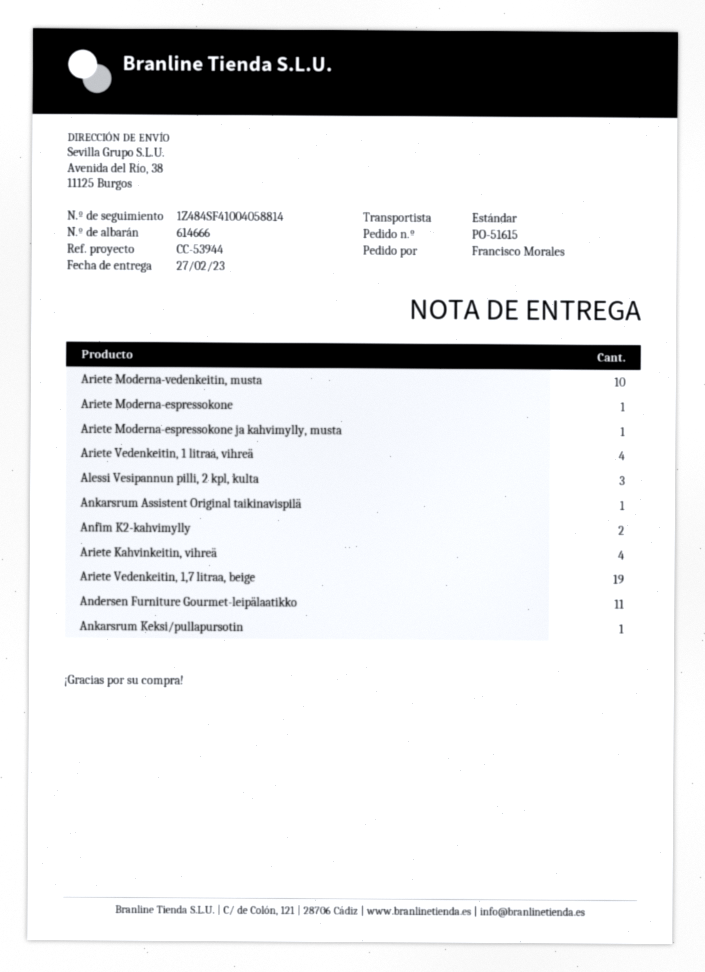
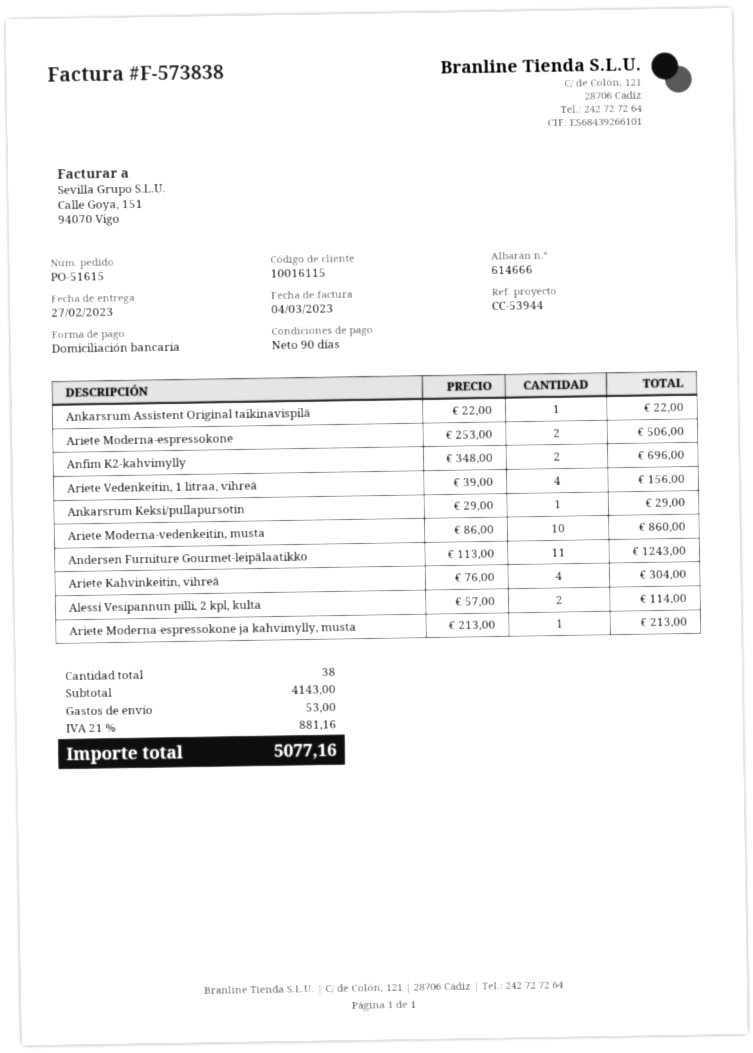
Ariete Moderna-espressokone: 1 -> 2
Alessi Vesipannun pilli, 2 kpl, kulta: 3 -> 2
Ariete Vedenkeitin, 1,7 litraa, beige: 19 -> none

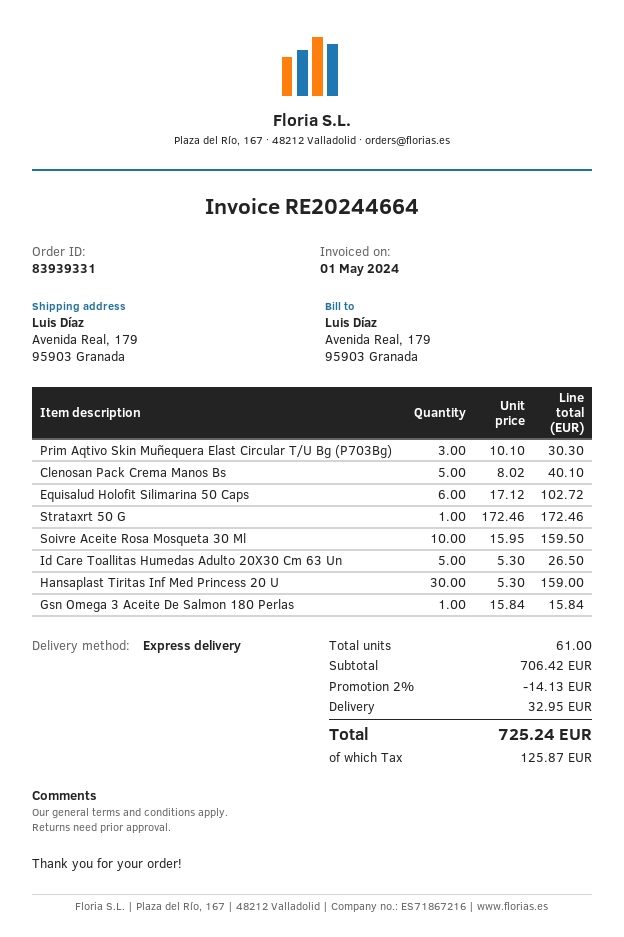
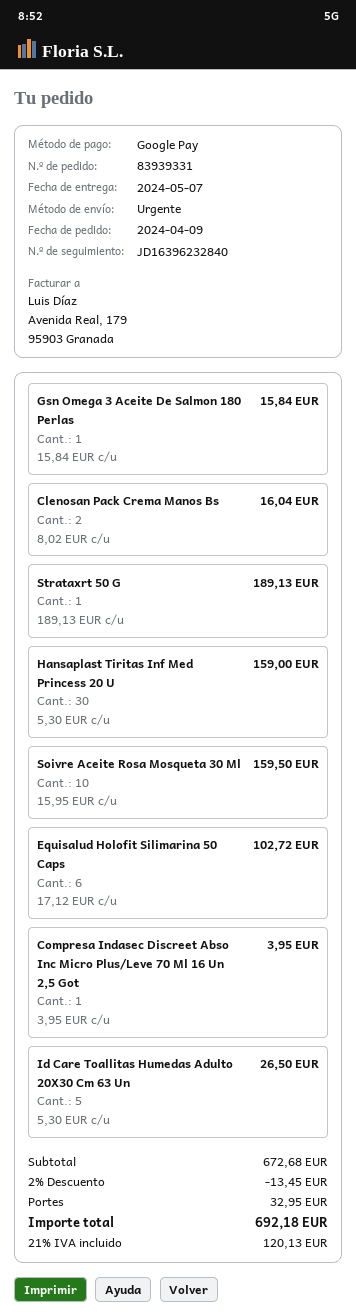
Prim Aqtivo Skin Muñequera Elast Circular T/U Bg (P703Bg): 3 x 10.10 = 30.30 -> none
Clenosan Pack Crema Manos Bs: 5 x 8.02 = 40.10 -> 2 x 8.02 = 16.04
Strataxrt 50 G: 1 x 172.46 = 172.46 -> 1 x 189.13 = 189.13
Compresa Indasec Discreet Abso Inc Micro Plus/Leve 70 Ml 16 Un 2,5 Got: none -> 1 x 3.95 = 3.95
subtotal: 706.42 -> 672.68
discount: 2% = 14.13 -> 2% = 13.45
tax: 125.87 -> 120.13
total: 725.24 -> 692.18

+---+

Work order: In the copy, no picture may appear; the records themselves must be output exactly.

Solution below:
Ariete Moderna-espressokone: 1 -> 2
Alessi Vesipannun pilli, 2 kpl, kulta: 3 -> 2
Ariete Vedenkeitin, 1,7 litraa, beige: 19 -> none

Prim Aqtivo Skin Muñequera Elast Circular T/U Bg (P703Bg): 3 x 10.10 = 30.30 -> none
Clenosan Pack Crema Manos Bs: 5 x 8.02 = 40.10 -> 2 x 8.02 = 16.04
Strataxrt 50 G: 1 x 172.46 = 172.46 -> 1 x 189.13 = 189.13
Compresa Indasec Discreet Abso Inc Micro Plus/Leve 70 Ml 16 Un 2,5 Got: none -> 1 x 3.95 = 3.95
subtotal: 706.42 -> 672.68
discount: 2% = 14.13 -> 2% = 13.45
tax: 125.87 -> 120.13
total: 725.24 -> 692.18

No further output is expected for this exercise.